Async I/O for Python 3  - amirhhz
https://www.dropbox.com/s/xknbe58zcvjhzhv/PyCon2013.pptx
======
rdtsc
Sigh, another Async framework.

Yes it has nice features such can replace the reactor/hub thing. Has
futures/promises/deferreds. That has all been done before in Twisted. Yields
are cute and there was monocle, I wouldn't say it exactly took off :
<https://github.com/saucelabs/monocle>

Twisted has inlineCallbacks that use yields as well. Just import Twisted into
stdlib then and use that.

I am surprised that gevent was dismissed. Ok, there is also eventlet, if
someone doesn't like gevent. Monkey patching is scary? Is it really _that_
scary? Most sane and portable IO code probably runs on that today. Why?
Because there is no need to create a parallel world of libraries. Write a test
does it pass? Does it handle your use case? I'll take not knowing if my green
threads switch tasks and add another green thread lock, instead of doubling my
code size with yields, callbacks and futures.

Let's talk about Twisted (sorry couldn't resist WAT video reference). I
remember for years searching for parallel libraries to parse exotic protocols.
Regular Python library is there, but no, can't use that, sorry. Gotta go find
or write one that returns Deferreds. You add a single Twisted module in your
code, good luck! -- it ripples all the way to the top through your API and you
are doomed being locked into the Twisted world forever.

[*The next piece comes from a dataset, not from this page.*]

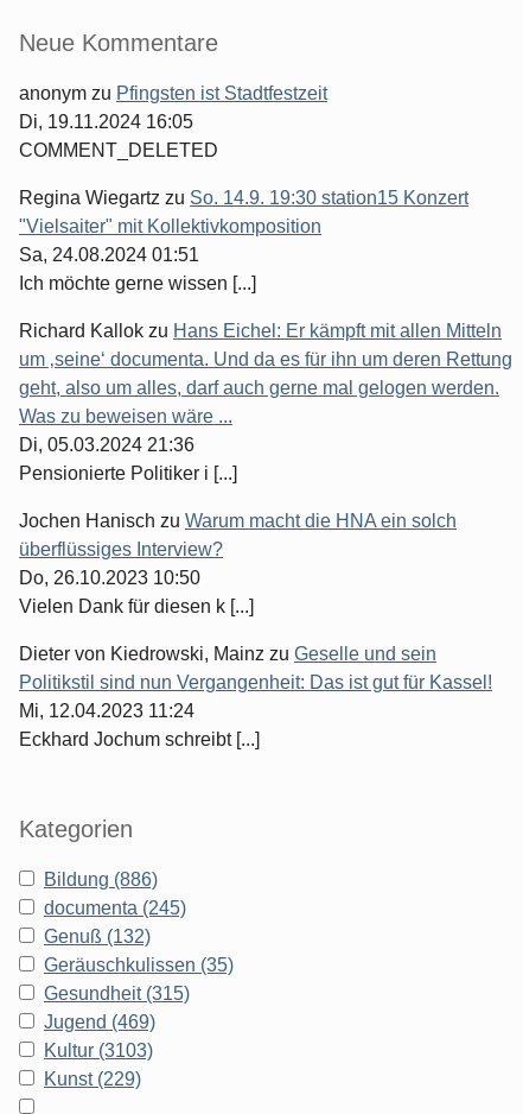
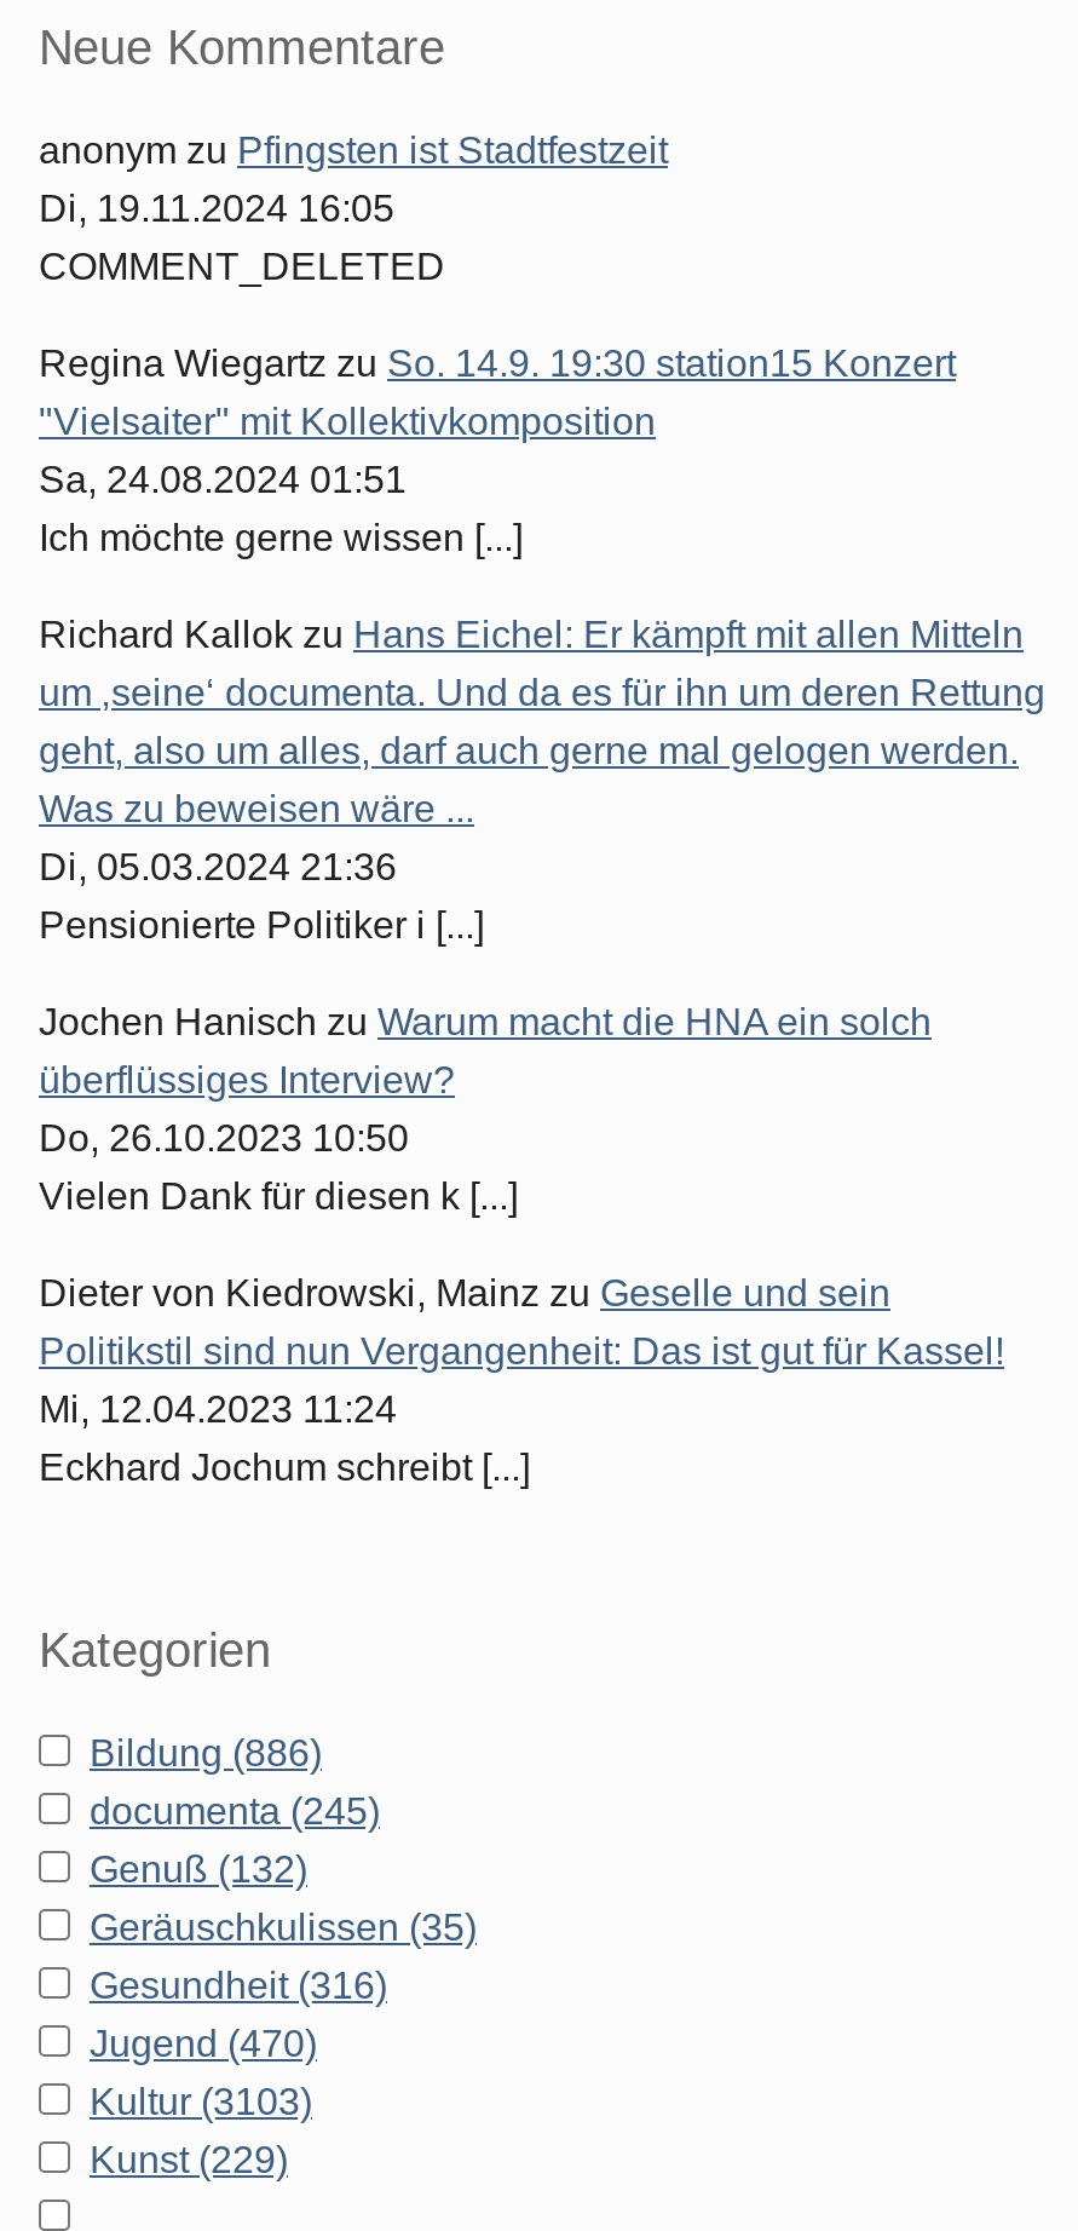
[44,984,190,1004] Gesundheit (315) -> [90,1965,387,2007] Gesundheit (316)
[44,1012,155,1032] Jugend (469) -> [90,2024,317,2065] Jugend (470)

When gevent and eventlet came around it was like a breath of fresh air. This
is what sane concurrent IO looks like in Python:

<http://eventlet.net/doc/examples.html>

My fear is that many will just say fuck it, I'll just use Go/Rust/Erlang for
IO bound concurrent problems.

It is nice having a benevolent dictator, except when he goes a little crazy,
then dictatorship doesn't sounds so much fun anymore.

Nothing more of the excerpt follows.